Jack, in particular, fails to respect any authority except his own. He refuses to be tamed or to work the work that Ralph, the leader, assigns him. Instead of tending to the fire that Ralph believes will save them all, Jack hunts meat, thinking of fire as only a tool to cook meat. Jack and his hunters neglect the fire and cost the boys an early rescue when there is no smoke to draw a passing ship. They are not upset, however. They enjoy the hunt too much; it is exhilarating, terrifying, and satisfying. For their neglect, Ralph chastises them. He continues to nag them about the fire and rules. He finally becomes an object of their disdain and ultimately, the boys’ prey.
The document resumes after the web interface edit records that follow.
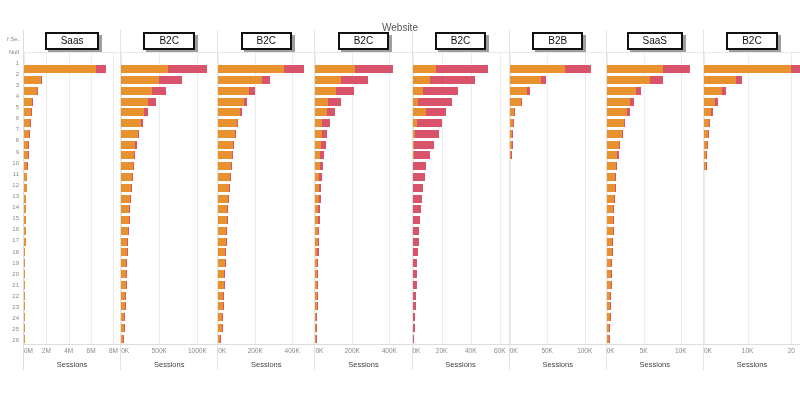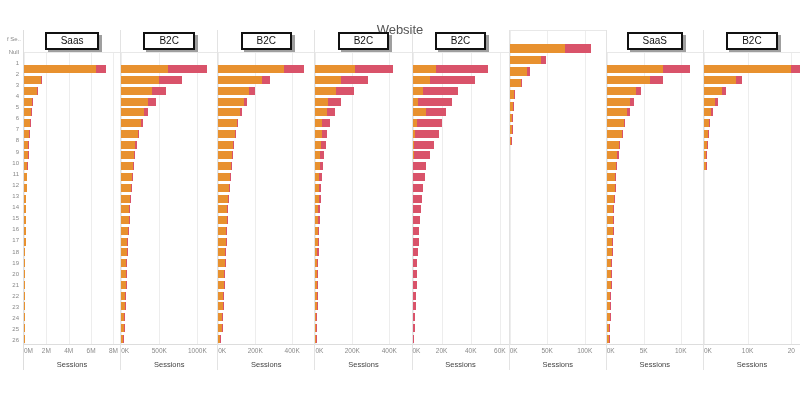--- a/index.html
+++ b/index.html
@@ -16,7 +16,7 @@
   
   .col-field-label {
     position: absolute; top: 22px; left: 0; width: 800px;
-    text-align: center; font-size: 13px; color: #555;
+    text-align: center; font-size: 10px; color: #555;
   }
 
   

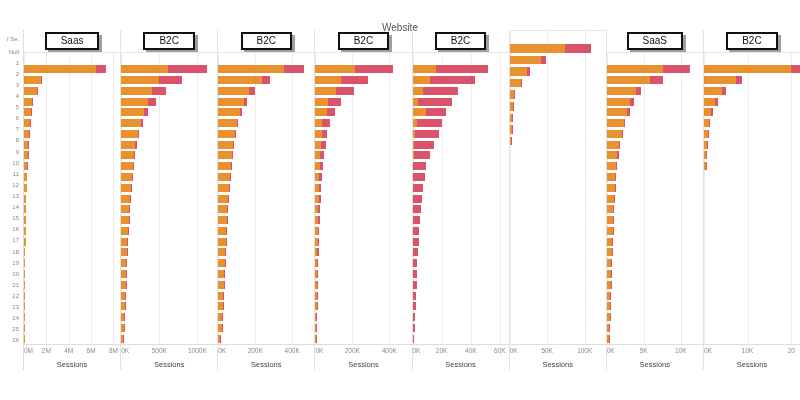--- a/index.html
+++ b/index.html
@@ -765,6 +765,9 @@
             <div class="xtitle">Sessions</div>
           </div>
         </div><div class="panel">
+          <div class="panel-header">
+            <div class="panel-header-box">B2B</div>
+          </div>
           <div class="plot">
             <div class="gridline" style="left: 0%;"></div>
             <div class="gridline" style="left: 39.0625%;"></div>

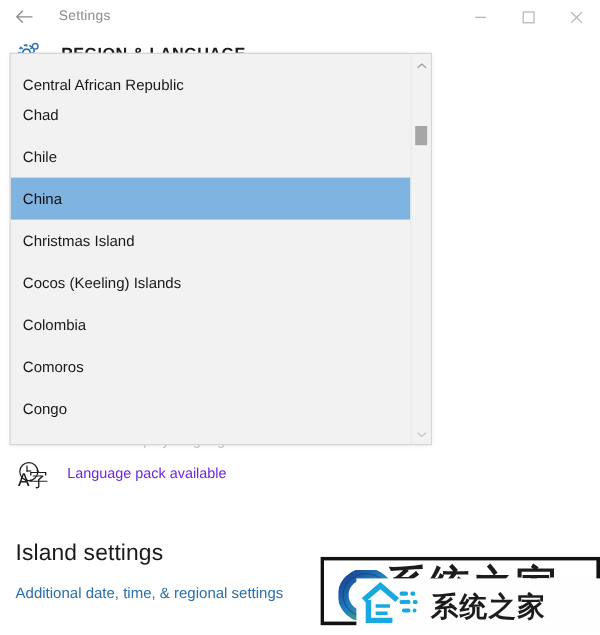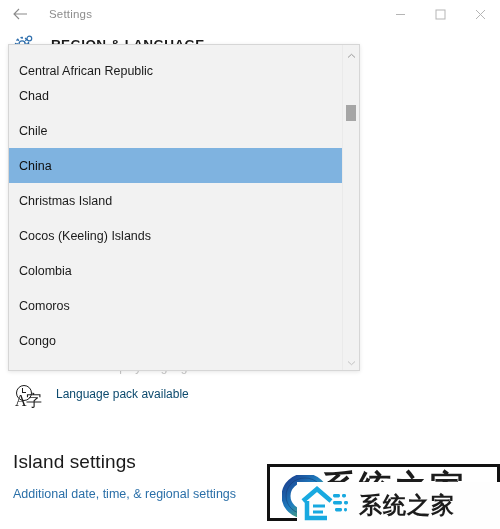--- a/index.html
+++ b/index.html
@@ -128,7 +128,7 @@
     font-size: 16px;
     line-height: 16px;
     color: #1d1d1d;
-    font-family: Liberation Serif, serif;
+    font-family: Liberation Mono, monospace;
     letter-spacing: -0.5px;
   }
   .lang-icon .clockring {

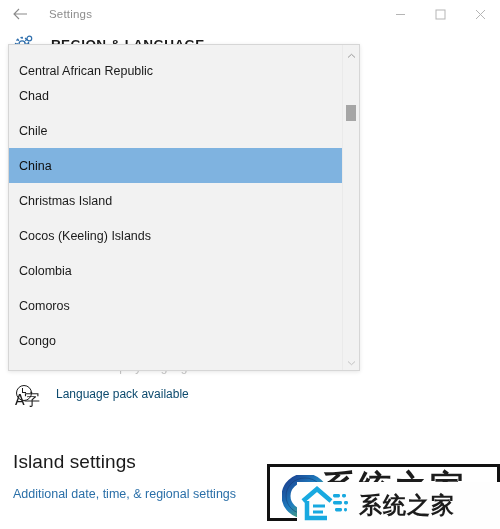--- a/index.html
+++ b/index.html
@@ -161,7 +161,7 @@
   }
   .lang-sub {
     font-size: 12px;
-    color: #0c4a6e;
+    color: #6d28d9;
     line-height: 17px;
     margin-top: 1px;
     white-space: nowrap;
Jack orders the boys to “smoke out” Ralph and in doing so, Jack destroys Eden. Not only will Jack, as Cain, take the life of his brother, Ralph, as Able, he will use fire to destroy the fruit which has fed them, he will foul the water with ash, and he will eliminate all shelter. Everyone will die because Jack, the destroyer, used fire to destroy.

Consider also what remains after a fire: ash. It too has symbolic significance. Whereas fire is alive, vital, and powerful, ash is dead, inert, powerless. Fire is youth, and Consumed with that which it was nourish'd by (Shakespeare, Sonnet 73), ash is age. Fire thrives in oxygen; ash suffocates.
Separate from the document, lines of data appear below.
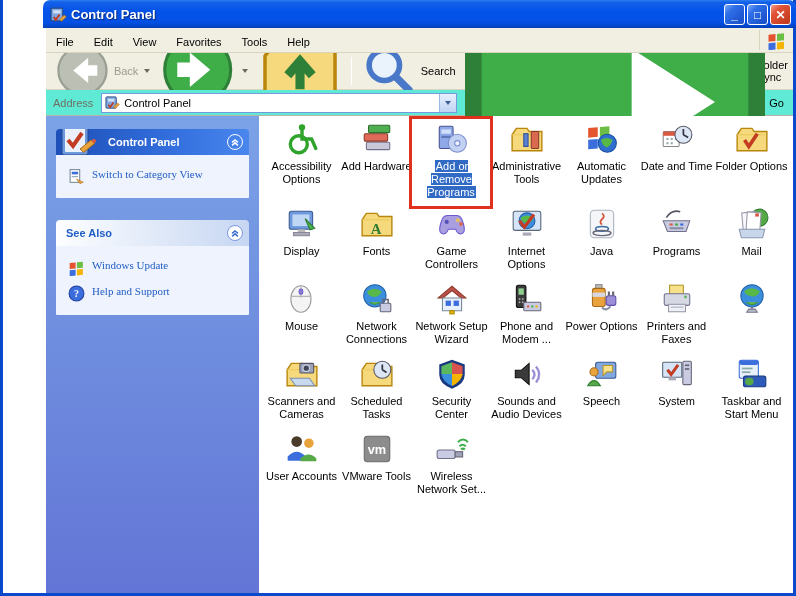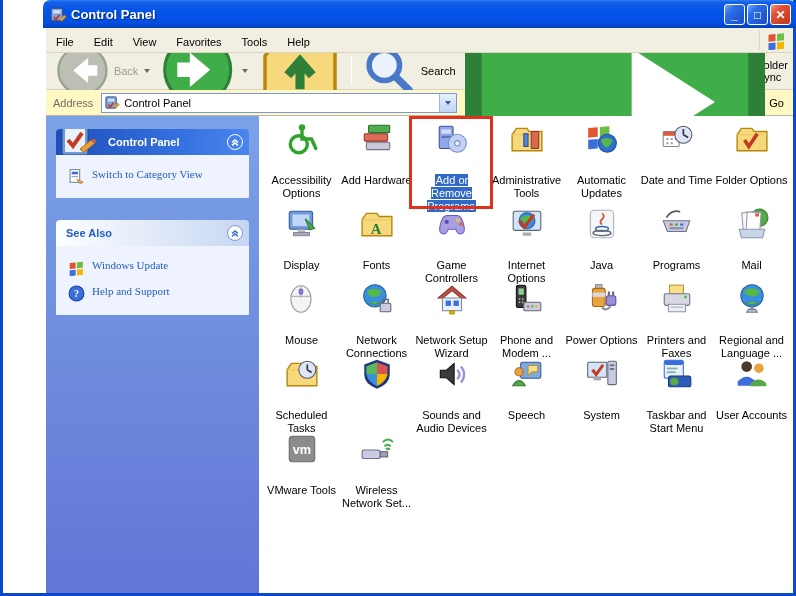--- a/index.html
+++ b/index.html
@@ -42,7 +42,7 @@
     border-top:4px solid #6A6A5E; margin-left:2px; }
 
   
-  .addressbar { height:26px; flex:0 0 26px; background:#fef9c3; display:flex; align-items:center;
+  .addressbar { height:26px; flex:0 0 26px; background:#5eead4; display:flex; align-items:center;
     padding:2px 3px; border-bottom:1px solid #B9B5A4; }
   .addr-label { color:#6F6F66; padding:0 8px 0 4px; }
   .addr-combo { flex:1; height:20px; background:#fff; border:1px solid #7A96DF;

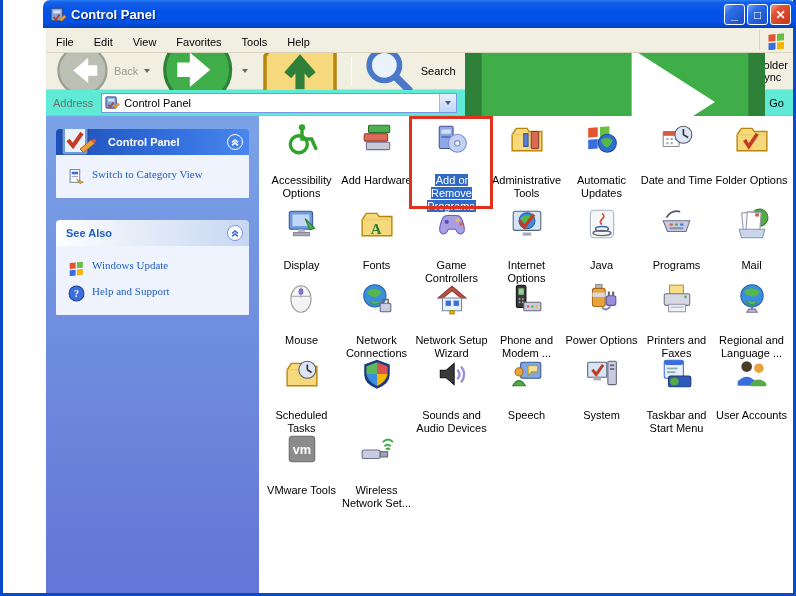--- a/index.html
+++ b/index.html
@@ -78,7 +78,7 @@
     margin:3px 0 0 5px; }
   .cell { position:relative; display:flex; flex-direction:column; align-items:center; padding-top:3px; cursor:pointer; }
   .cell .ic { width:34px; height:34px; flex:0 0 34px; }
-  .cell .lbl { margin-top:18px; text-align:center; line-height:13px; max-width:80px; color:#000; }
+  .cell .lbl { margin-top:4px; text-align:center; line-height:13px; max-width:80px; color:#000; }
   .cell.selected .lbl { max-width:58px; }
   .cell.selected .lbl span { background:#316AC5; color:#fff; padding:0 1px; }
   .redbox { position:absolute; left:-5px; top:-3px; width:84px; height:93px;

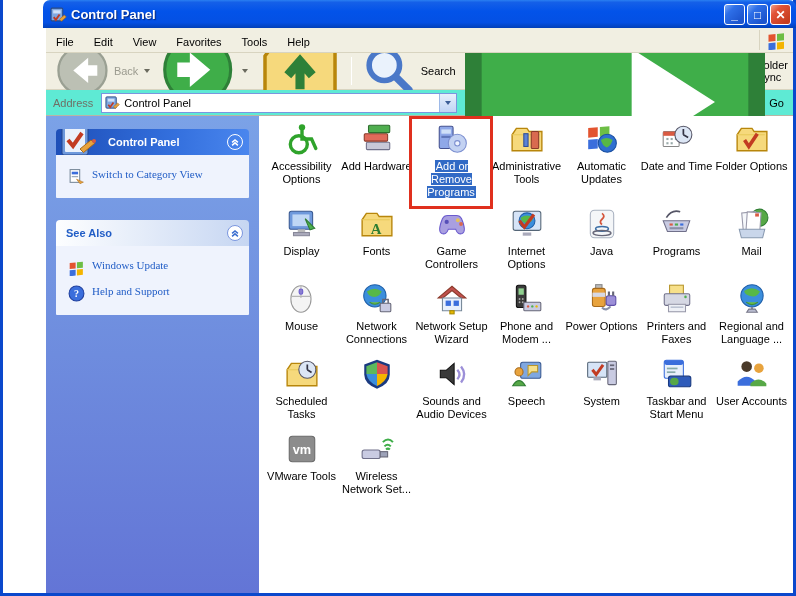--- a/index.html
+++ b/index.html
@@ -486,7 +486,6 @@
                 <path d="M16 23.5 v2" stroke="#889" stroke-width="2"></path>
                 <path d="M11 28.5 l2-3 h6 l2 3z" fill="#B9BCD0" stroke="#778"></path>
               </svg></span>
-            <div class="lbl"><span>Regional and Language ...</span></div>
           </div>
           <div class="cell">
             <span class="ic"><svg width="100%" height="100%" viewBox="0 0 32 32" preserveAspectRatio="xMidYMid meet">

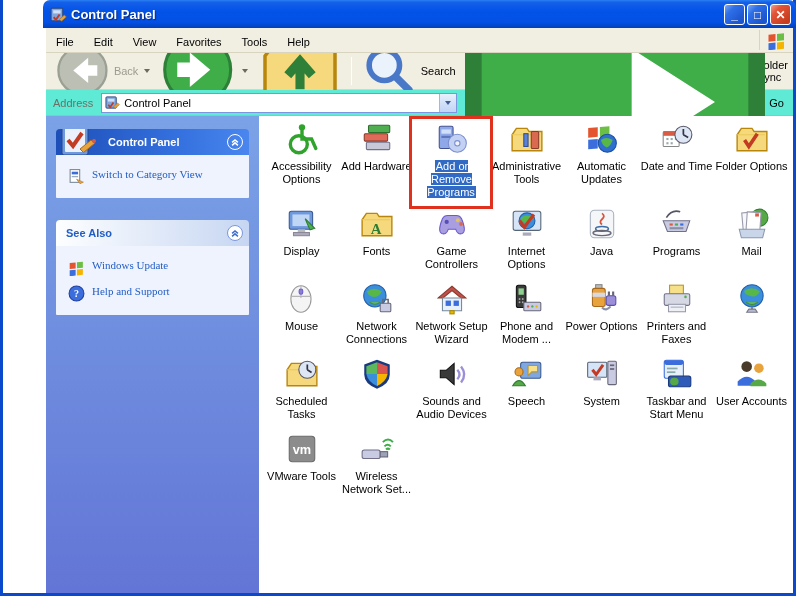--- a/index.html
+++ b/index.html
@@ -491,6 +491,16 @@
             <span class="ic"><svg width="100%" height="100%" viewBox="0 0 32 32" preserveAspectRatio="xMidYMid meet">
                 <path d="M2 12 l4-6 h10 l2 3 h12 v18 H2z" fill="#F6D97C" stroke="#B8860B" stroke-width="1.3"></path>
                 <path d="M2 12 h26" stroke="#E8C95A"></path>
+                <rect x="14" y="6" width="13" height="9" rx="1" fill="#9DA2B8" stroke="#556"></rect>
+                <circle cx="20" cy="10.5" r="3" fill="#445" stroke="#CDE"></circle>
+                <path d="M5 20 h18 l5 7 H10z" fill="#C8D8EE" stroke="#7890B0"></path>
+              </svg></span>
+            <div class="lbl"><span>Scanners and Cameras</span></div>
+          </div>
+          <div class="cell">
+            <span class="ic"><svg width="100%" height="100%" viewBox="0 0 32 32" preserveAspectRatio="xMidYMid meet">
+                <path d="M2 12 l4-6 h10 l2 3 h12 v18 H2z" fill="#F6D97C" stroke="#B8860B" stroke-width="1.3"></path>
+                <path d="M2 12 h26" stroke="#E8C95A"></path>
                 <circle cx="21" cy="12" r="8" fill="#DCE6F5" stroke="#556"></circle>
                 <path d="M21 12 V7 M21 12 l4 2.5" stroke="#334" stroke-width="1.6"></path>
               </svg></span>

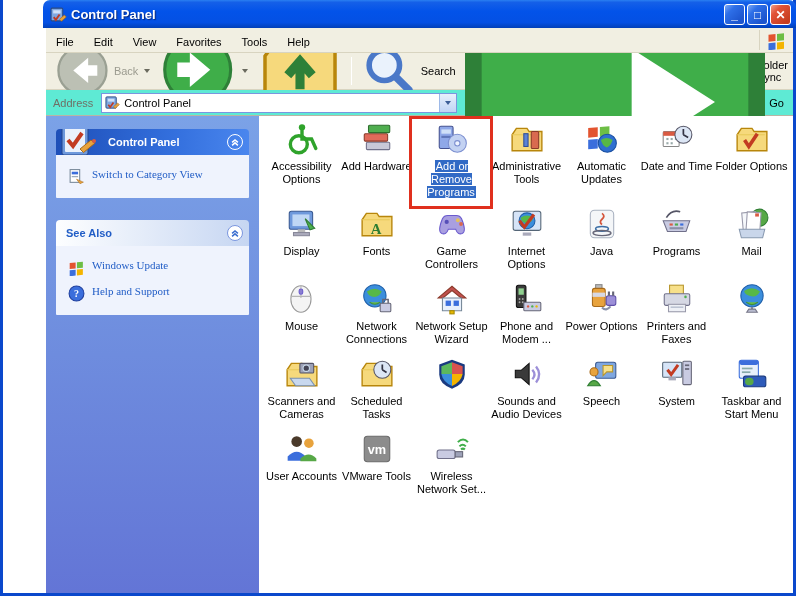--- a/index.html
+++ b/index.html
@@ -514,6 +514,7 @@
                 <path d="M6 16 h10 v11.3 Q7.5 23.5 6 16z" fill="#3B8EDC"></path>
                 <path d="M26 16 h-10 v11.3 Q24.5 23.5 26 16z" fill="#F4B400"></path>
               </svg></span>
+            <div class="lbl"><span>Security Center</span></div>
           </div>
           <div class="cell">
             <span class="ic"><svg width="100%" height="100%" viewBox="0 0 32 32" preserveAspectRatio="xMidYMid meet">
A mythical bird, the Phoenix, rises from the ash so rebirth is always an inherent possibility when fire is present as a symbol in literature. In fact, Golding’s fire signals the boys’ rebirth. The island-wide fire brings a British officer from his World War II battleship cruiser to investigate, and the boys’ consciences are reborn. They hide in shame. Only poor, disillusioned Ralph, his innocence stripped, steps forward to accept responsibility for a fire he did not set. He is not merely noble; he is honest. He was present and struck a blow when fear overtook the boys, leading them as a mob to sacrifice Simon. Ralph also denied the truth about man’s heart of darkness (Conrad) and blindly led Piggy to his slaughter. Ralph recognizes his own duality, one symbolized by fire itself. Men may be forces for good, or they may yield to bloodlust and become forces of evil. Ralph will never again expect man’s better natures. He will forever be wary of man’s frailty.

Reading Challenge:

Read Lord of the Flies by William Golding. Trace the uses of fire and how its archetypal meanings shape the novel’s themes.

Alternate titles wherein fire functions are Frankenstein by Mary Shelley, The Poisonwood Bible by Barbara Kingsolver, “Elegy Written in a Country Churchyard” by Thomas Gray, and The Odyssey by Homer.

Writing Challenge:

Write an analytical essay in which you contrast the archetypal and dual nature of fire.

Grammar, Usage and Mechanics (GUM):

In the last paragraph of this post’s essay, I used the word conscience, a word that my students often confuse with conscious.

A conscience resides with Freud’s Superego, the domain that stores a parent and society’s rules for behavior and acceptance. A conscience develops to tell us what is right and what is wrong, how to treat others, and how to avoid pain both physical and emotional. A conscience is the “angel” on our shoulder, competing with the willful, self-absorbed Id or devil on the opposite shoulder.

Conscious is to be awake, alert, and aware. Our subconscious lies below our conscious state, existing and exerting itself primarily in dreams. Our unconscious is a realm of which we are not aware. It too may exert itself in dreams, and it may affect our behavior negatively until we drag it into the conscious light of day. Unconsciousness may also be induced by drugs or trauma.

Like science, conscience follows protocols and strict guidelines. This may help you remember how to spell conscience and separate it from conscious.